PROVIDED INFORMATION =

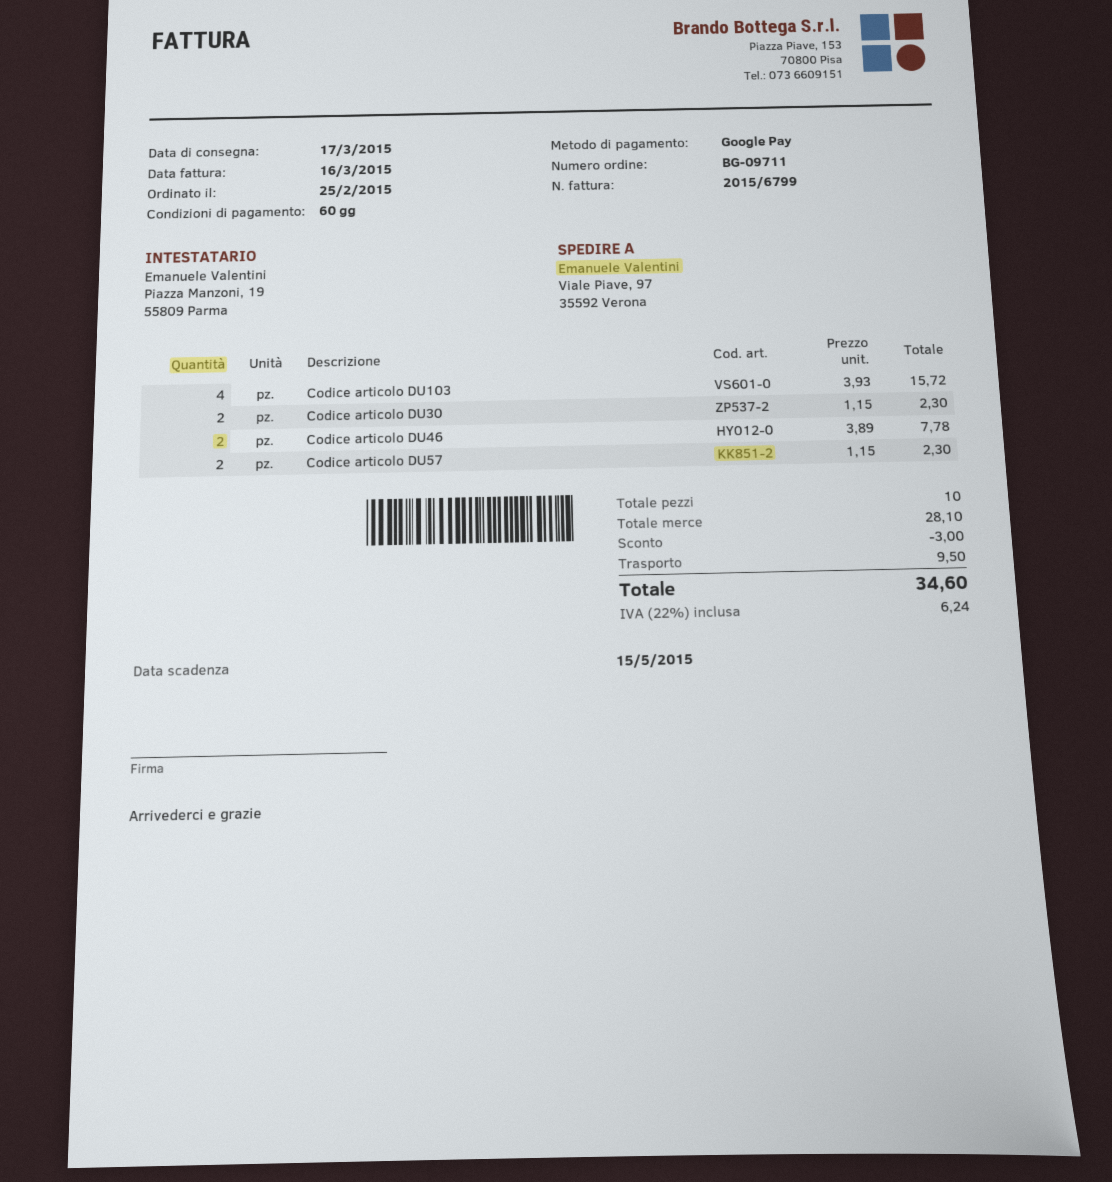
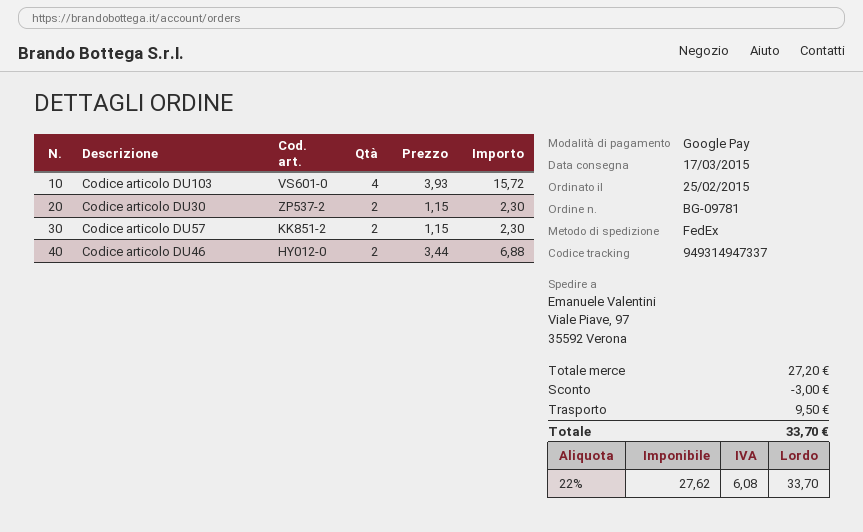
order number: BG-09711 -> BG-09781
Codice articolo DU46: 2 x 3.89 = 7.78 -> 2 x 3.44 = 6.88
subtotal: 28.10 -> 27.20
tax: 22% = 6.24 -> 22% = 6.08
total: 34.60 -> 33.70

TASK DETAILS = From the first record to the last, restate everything exactly but omit the pictures.

RESULT OF THE EXERCISE =
order number: BG-09711 -> BG-09781
Codice articolo DU46: 2 x 3.89 = 7.78 -> 2 x 3.44 = 6.88
subtotal: 28.10 -> 27.20
tax: 22% = 6.24 -> 22% = 6.08
total: 34.60 -> 33.70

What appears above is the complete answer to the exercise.